Is God In Hell?
[Jonah 1:]17. And Jonah was in the belly of the fish three days and three nights. ... O God, what a great miracle this is! Who can really comprehend how a man can survive three days and three nights within a fish, in the middle of the sea, all alone, without light and without food, and in the end return to dry land again? ... Who would believe this story and not regard it a lie and a fairy tale if it were not recorded in Scripture? God proves here that He holds death and everything in His almighty hand and that it is an easy matter for Him to help us even in indescribable and desperate situations. This seems incredible to us.
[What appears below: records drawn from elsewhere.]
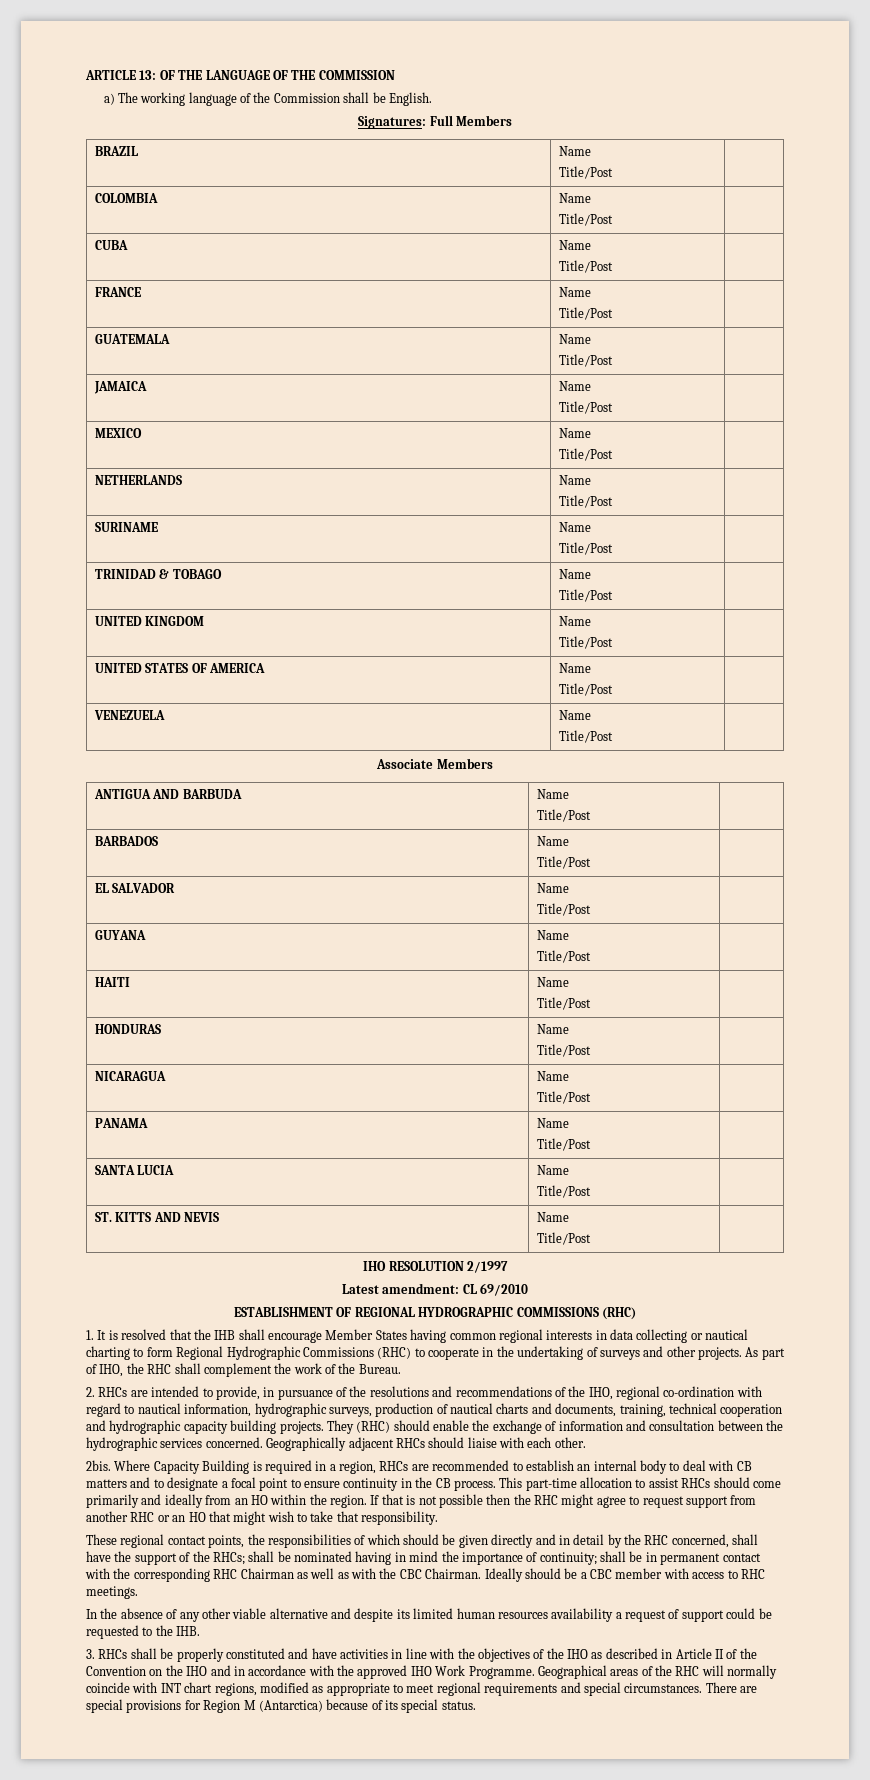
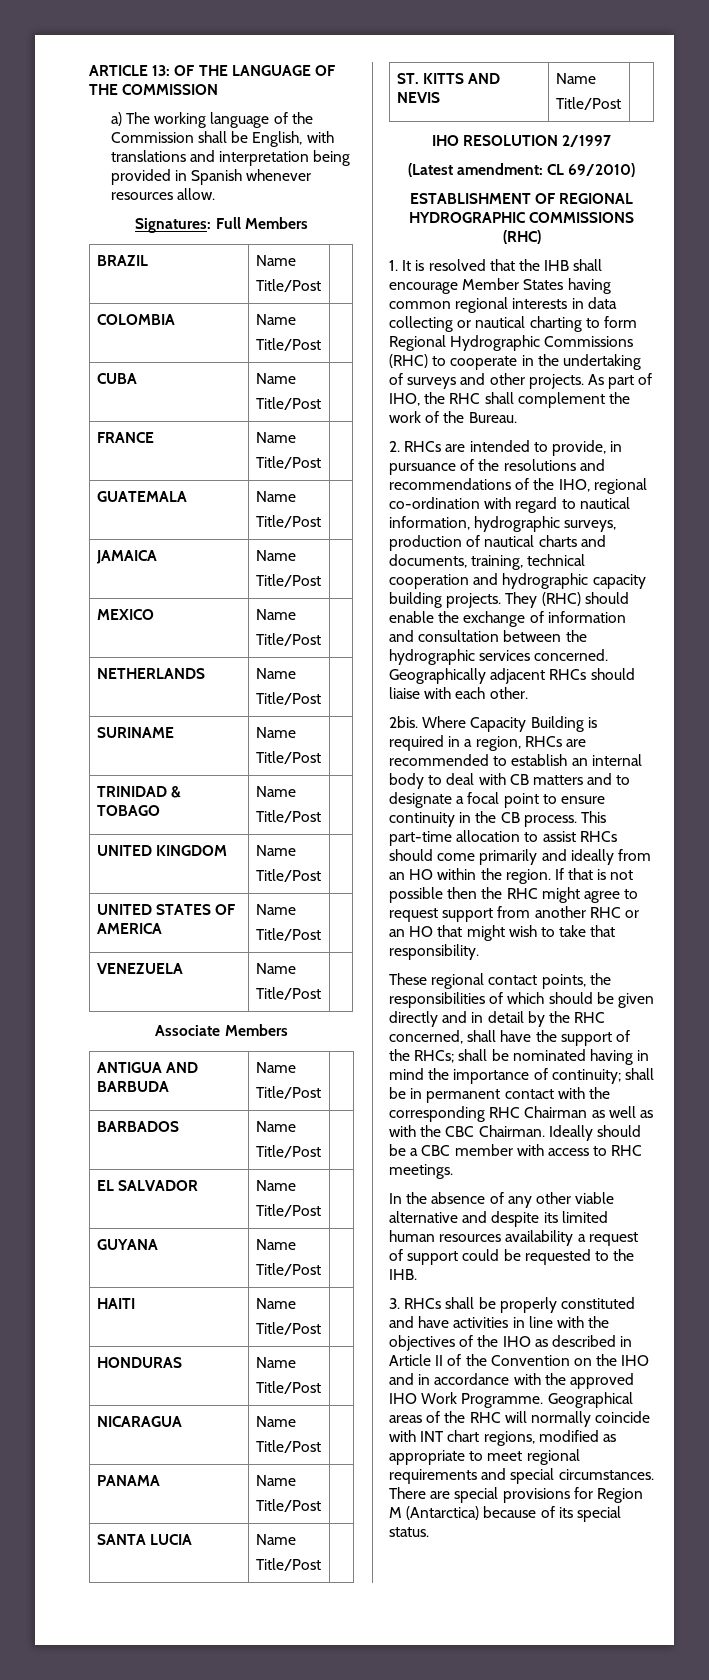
- a) The working language of the Commission shall be English.
+ a) The working language of the Commission shall be English, with translations and interpretation being provided in Spanish whenever resources allow.
- Latest amendment: CL 69/2010
+ (Latest amendment: CL 69/2010)

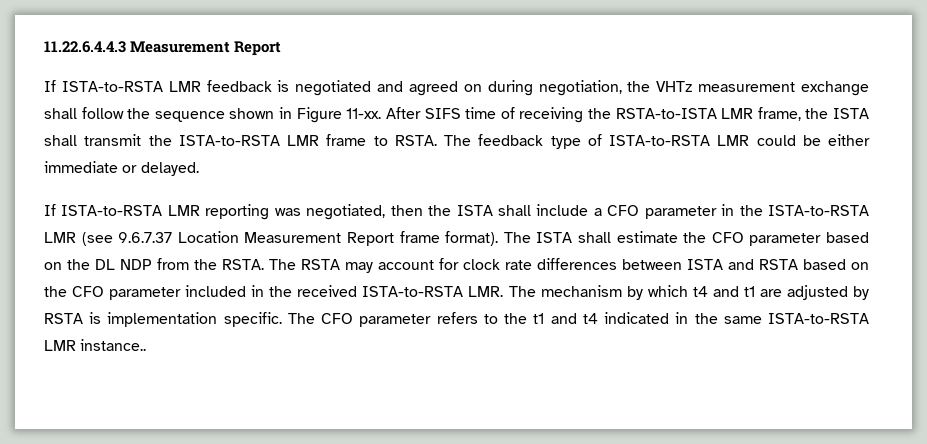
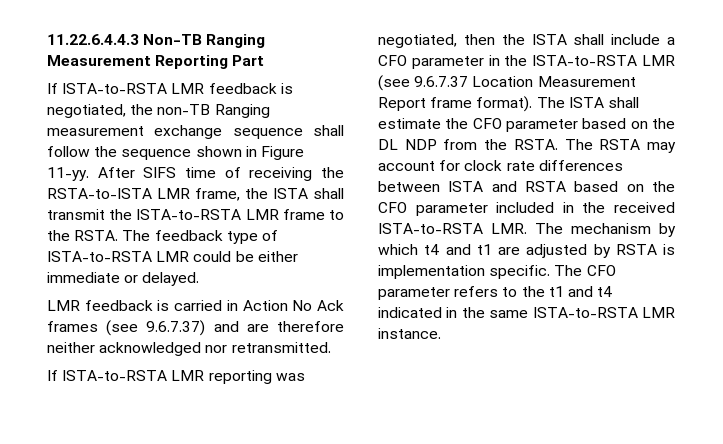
- 11.22.6.4.4.3 Measurement Report
+ 11.22.6.4.4.3 Non-TB Ranging Measurement Reporting Part
- If ISTA-to-RSTA LMR feedback is negotiated and agreed on during negotiation, the VHTz measurement exchange shall follow the sequence shown in Figure 11-xx.
+ If ISTA-to-RSTA LMR feedback is negotiated, the non-TB Ranging measurement exchange sequence shall follow the sequence shown in Figure 11-yy.
- After SIFS time of receiving the RSTA-to-ISTA LMR frame, the ISTA shall transmit the ISTA-to-RSTA LMR frame to RSTA.
+ After SIFS time of receiving the RSTA-to-ISTA LMR frame, the ISTA shall transmit the ISTA-to-RSTA LMR frame to the RSTA.
+ LMR feedback is carried in Action No Ack frames (see 9.6.7.37) and are therefore neither acknowledged nor retransmitted.
- The CFO parameter refers to the t1 and t4 indicated in the same ISTA-to-RSTA LMR instance..
+ The CFO parameter refers to the t1 and t4 indicated in the same ISTA-to-RSTA LMR instance.

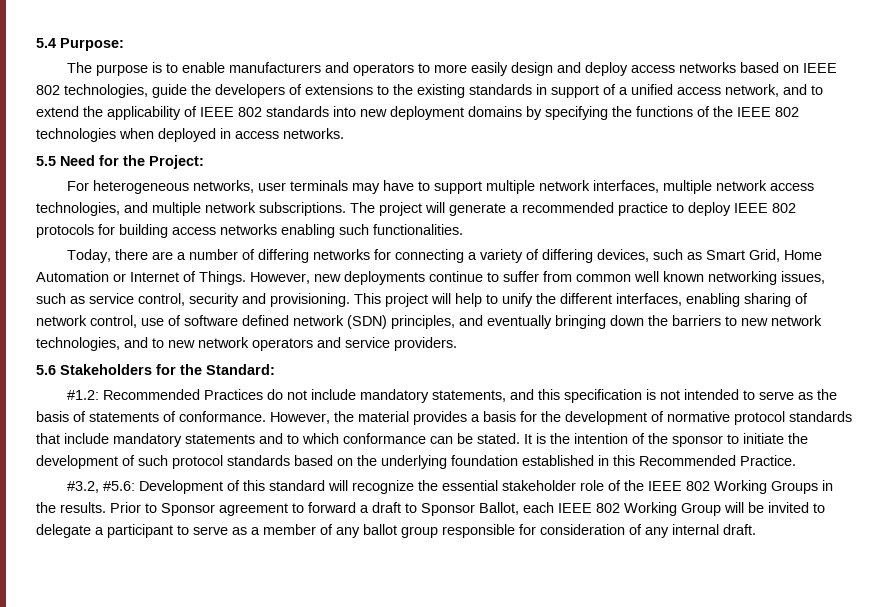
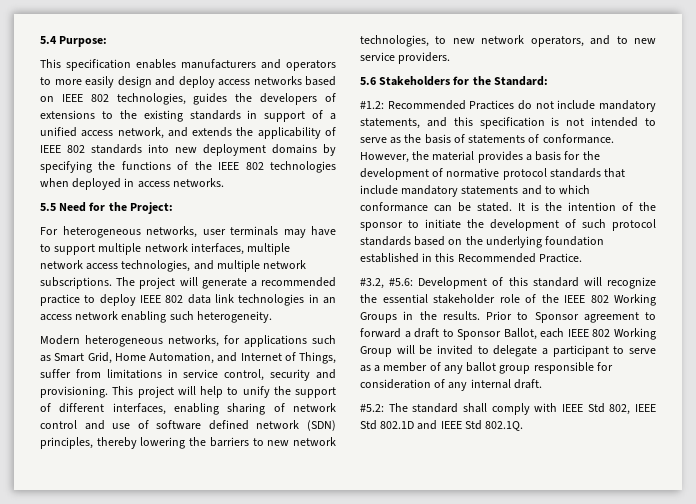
- The purpose is to enable manufacturers and operators to more easily design and deploy access networks based on IEEE 802 technologies, guide the developers of extensions to the existing standards in support of a unified access network, and to extend the applicability of IEEE 802 standards into new deployment domains by specifying the functions of the IEEE 802 technologies when deployed in access networks.
+ This specification enables manufacturers and operators to more easily design and deploy access networks based on IEEE 802 technologies, guides the developers of extensions to the existing standards in support of a unified access network, and extends the applicability of IEEE 802 standards into new deployment domains by specifying the functions of the IEEE 802 technologies when deployed in access networks.
- The project will generate a recommended practice to deploy IEEE 802 protocols for building access networks enabling such functionalities.
- Today, there are a number of differing networks for connecting a variety of differing devices, such as Smart Grid, Home Automation or Internet of Things. However, new deployments continue to suffer from common well known networking issues, such as service control, security and provisioning.
+ The project will generate a recommended practice to deploy IEEE 802 data link technologies in an access network enabling such heterogeneity.
+ Modern heterogeneous networks, for applications such as Smart Grid, Home Automation, and Internet of Things, suffer from limitations in service control, security and provisioning.
- This project will help to unify the different interfaces, enabling sharing of network control, use of software defined network (SDN) principles, and eventually bringing down the barriers to new network technologies, and to new network operators and service providers.
+ This project will help to unify the support of different interfaces, enabling sharing of network control and use of software defined network (SDN) principles, thereby lowering the barriers to new network technologies, to new network operators, and to new service providers.
+ #5.2: The standard shall comply with IEEE Std 802, IEEE Std 802.1D and IEEE Std 802.1Q.

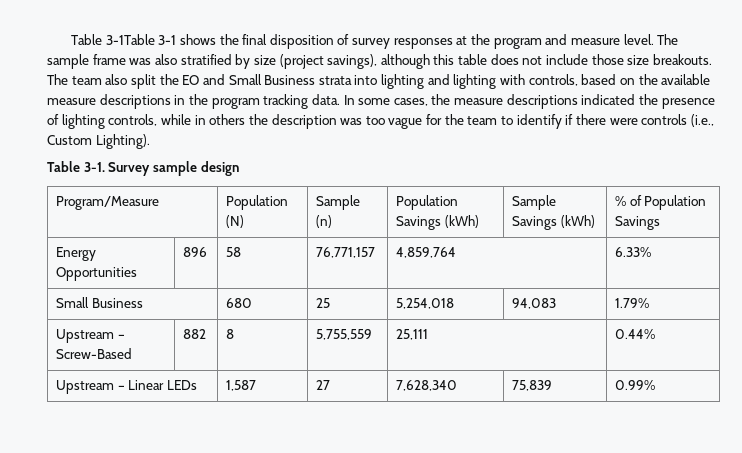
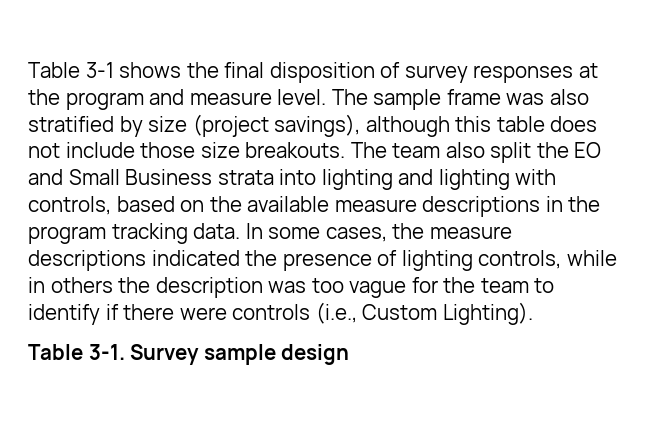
- Table 3-1Table 3-1 shows the final disposition of survey responses at the program and measure level.
+ Table 3-1 shows the final disposition of survey responses at the program and measure level.
- Program/Measure | Population (N) | Sample (n) | Population Savings (kWh) | Sample Savings (kWh) | % of Population Savings
- Energy Opportunities | 896 | 58 | 76,771,157 | 4,859,764 | 6.33%
- Small Business | 680 | 25 | 5,254,018 | 94,083 | 1.79%
- Upstream – Screw-Based | 882 | 8 | 5,755,559 | 25,111 | 0.44%
- Upstream – Linear LEDs | 1,587 | 27 | 7,628,340 | 75,839 | 0.99%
He is present everywhere, in death, in hell, in the midst of our foes, yes, also in their hearts. For He has created all things, and He also governs them, and they must all do as He wills. This story is recorded for our sakes, and God’s omnipotence is here displayed so forcefully to induce us to trust and to believe Him, whether we find ourselves in the grasp of death or in the hands of our enemies. (Martin Luther, “Lectures on Jonah,” Luther’s Works, Vol. 19 [Saint Louis: Concordia Publishing House, 1974), p. 68)
The question of “divine substance” in the soul came up once at Luther’s dinner table. ... Luther said: “God is not bound to a locality. He cannot be excluded from any place nor can he be limited to or locked in any place. ... He is in even the lowliest creature, in a leaf or a blade of grass, yet God is nowhere.” Since there were apparently some professional theologians present, the question arose whether God is everywhere potentialiter or substantialiter [in power or in substance], as a question of whether God was a potential or an essential ground. Luther: “I answer: in both ways in each creature. The creature acts by virtue of its qualitas, its qualities, but God acts...essentialiter, from the depth of his essence.” The recorder of the chronicle continues: “When someone said: ‘That I don’t understand,’ he answered: ‘Don’t you believe that God is at the same time present on the cross and in the virgin Mary’s womb? In either case it is impossible for our reason to believe. In the same way that God can be lodged in the virgin’s womb, he can also live in every creature.’ Another person said: ‘Would God consequently be in the devil?’ ‘Yes, certainly in substance even in hell...as Psalm 139[:8a] says: “If I make my bed in Sheol, thou are there”.’” (Bengt R. Hoffman, Theology of the Heart [Minneapolis: Kirk House Publishers, 1998], p. 84. The “Table Talk” quotations are from WT 1; 101, 27-37.)